Of my own future, too, he liked to talk. The newspaper reporting he disapproved; it could lead to little; it was "unersprechlich gemein"; the New York press was a cesspool; it might serve a temporary purpose, but no self-respecting man should stay too long in it. He urged me to become a doctor, saying I should be a success, advising me to specialize in nerves and mental cases. Being an Englishman would help very much; in time I should have an enormous practice; he would assist me in all manner of ways, so that my course need not be longer than two years, or three at the most. He would coach me, rush me through in half the normal time. Later I could get a foreign degree, which would be an additional asset.... He never tired of this topic, and his enthusiasm was certainly sincere.

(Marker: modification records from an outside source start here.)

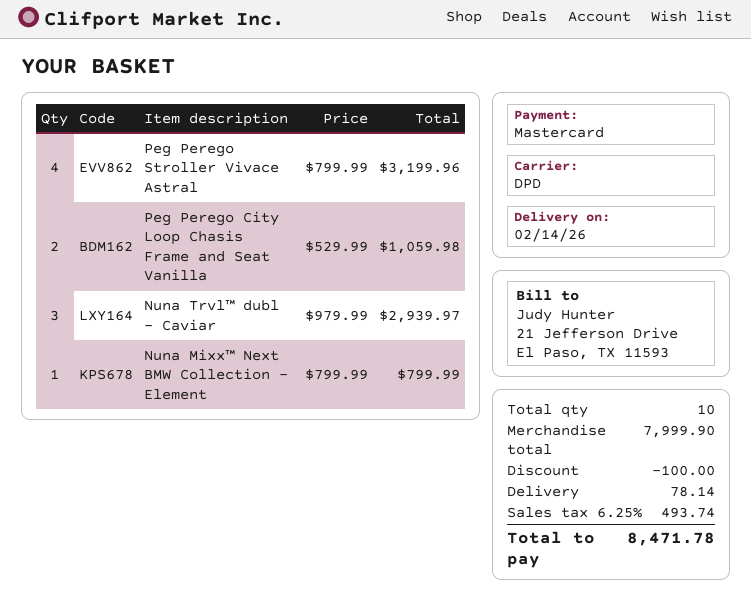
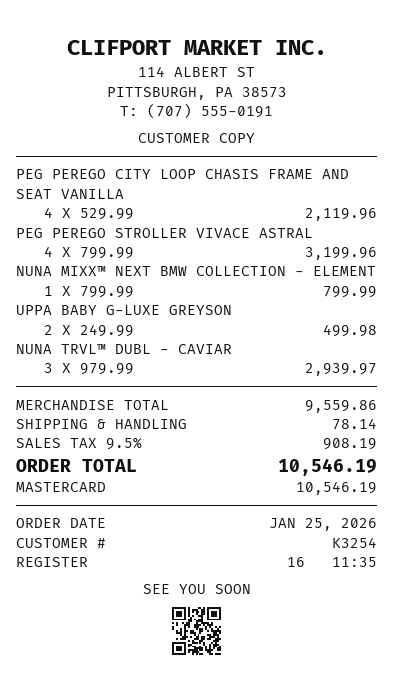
Peg Perego City Loop Chasis Frame and Seat Vanilla: 2 x 529.99 = 1059.98 -> 4 x 529.99 = 2119.96
UPPA BABY G-LUXE GREYSON: none -> 2 x 249.99 = 499.98
subtotal: 7999.90 -> 9559.86
discount: 100.00 -> none
tax: 6.25% = 493.74 -> 9.5% = 908.19
total: 8471.78 -> 10546.19

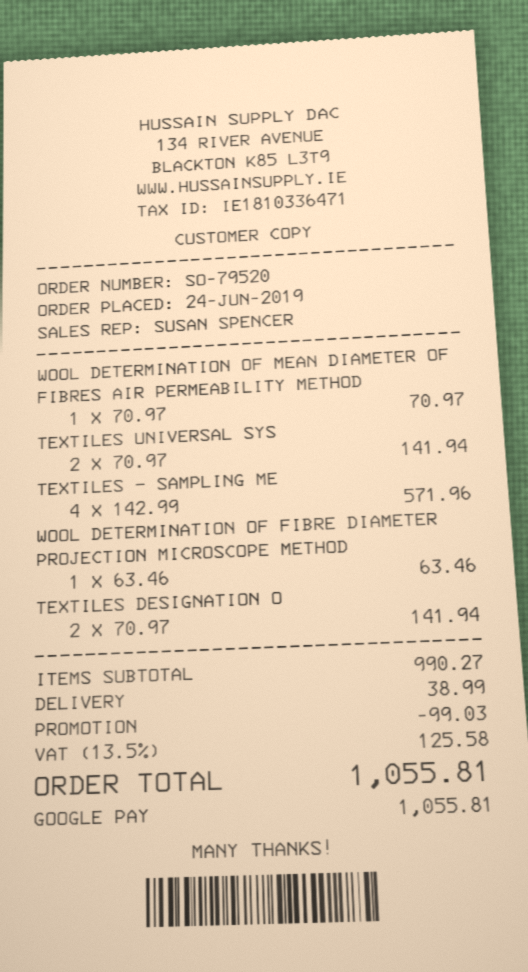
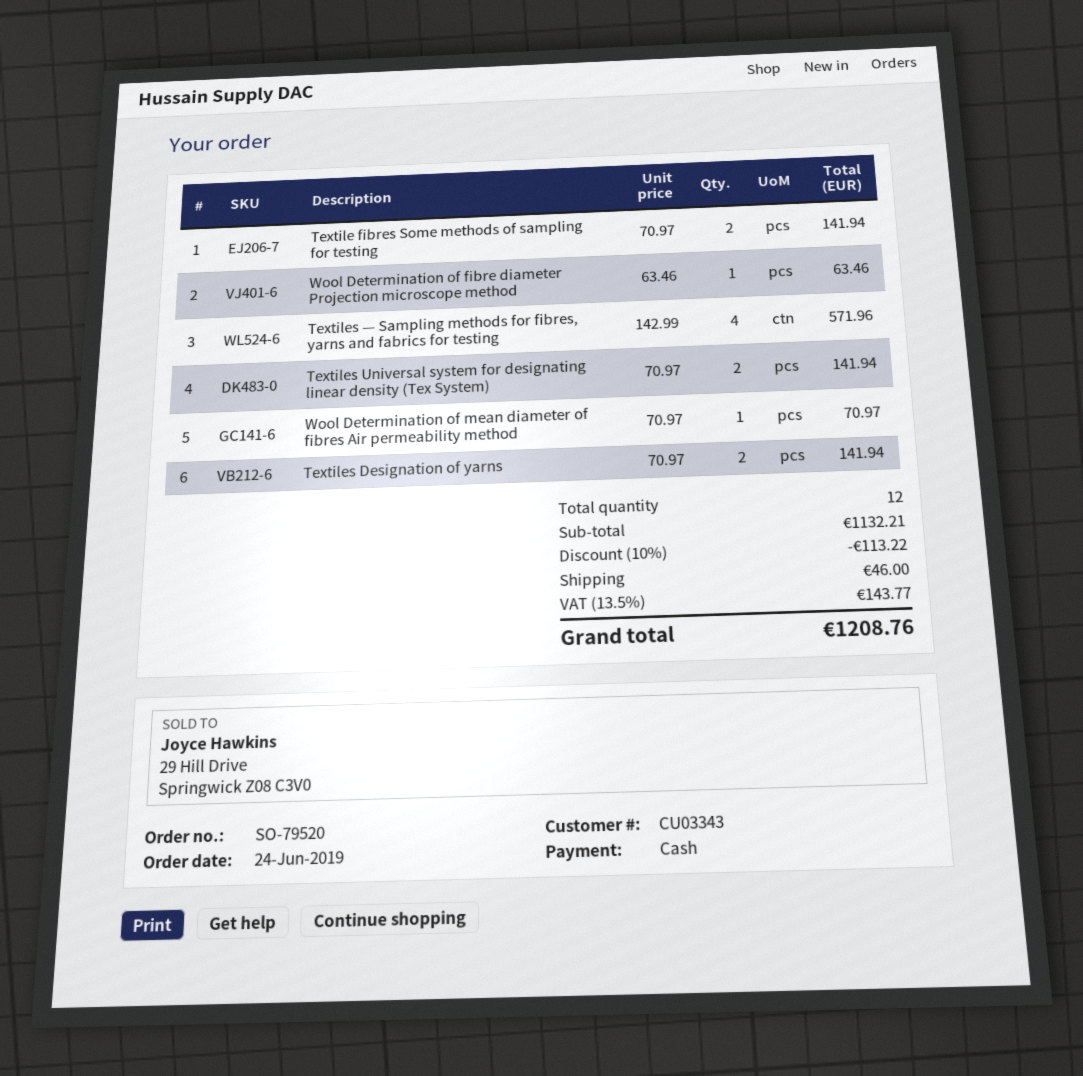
payment method: Google Pay -> cash
Textile fibres Some methods of sampling for testing: none -> 2 x 70.97 = 141.94
subtotal: 990.27 -> 1132.21
discount: 99.03 -> 113.22
shipping: 38.99 -> 46.00
tax: 13.5% = 125.58 -> 13.5% = 143.77
total: 1055.81 -> 1208.76

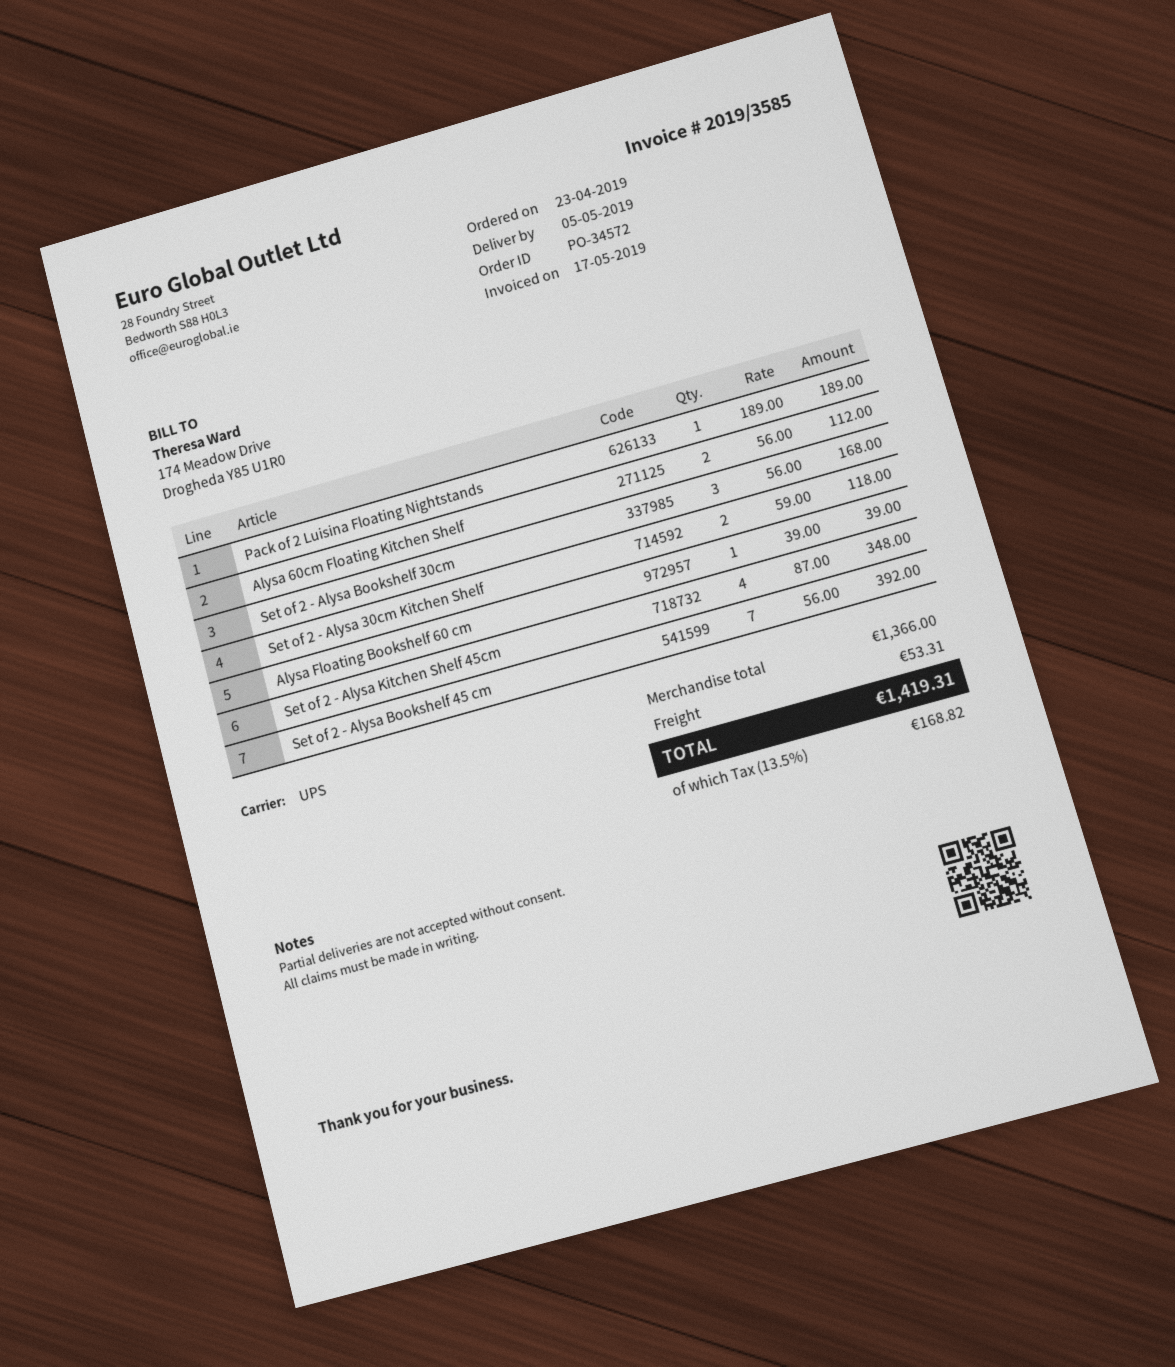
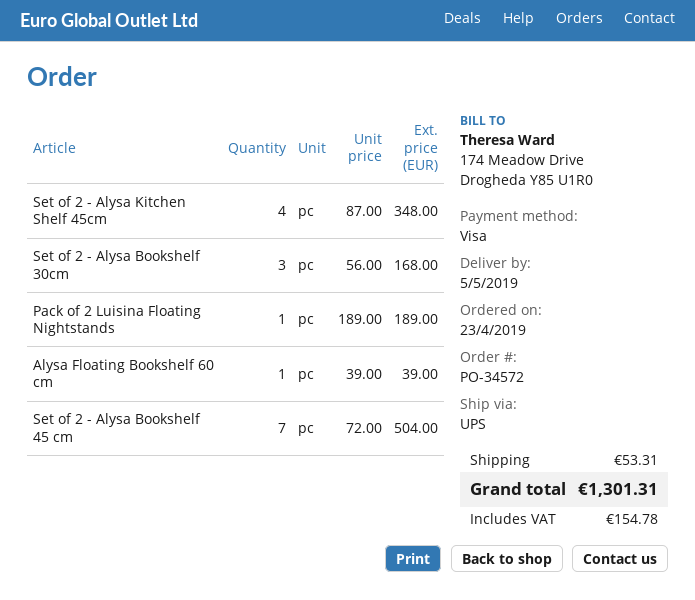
Alysa 60cm Floating Kitchen Shelf: 2 x 56.00 = 112.00 -> none
Set of 2 - Alysa 30cm Kitchen Shelf: 2 x 59.00 = 118.00 -> none
Set of 2 - Alysa Bookshelf 45 cm: 7 x 56.00 = 392.00 -> 7 x 72.00 = 504.00
tax: 168.82 -> 154.78
total: 1419.31 -> 1301.31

Of stars, too, he loved to talk, of space, of possible other dimensions even. His exposition of a fourth dimension always delighted me. That the universe, indeed, was really four-dimensional, and that all we perceived of it was that sectional aspect, a portion as it were, that is projected into our three-dimensional world, was a theme that positively made him red in the face, as his big eyes focused on me, his concentrated mind working vehemently behind them.... Certainly, my knowledge of German improved considerably.

Then, as Boyde came in, the light would die out of his eyes, his face would harden and grow dark--he had a way of making it seem frozen--and with a stiff bow to Boyde that only just acknowledged his presence, he would get up and leave the room.

Meanwhile, I sold two more French stories, and Boyde bought back the ten dollars paid for them; three others were "not suitable," according to McCloy. I told the doctor all I earned. "Later," he said, "you pay me, if you want to. I take nothing—now."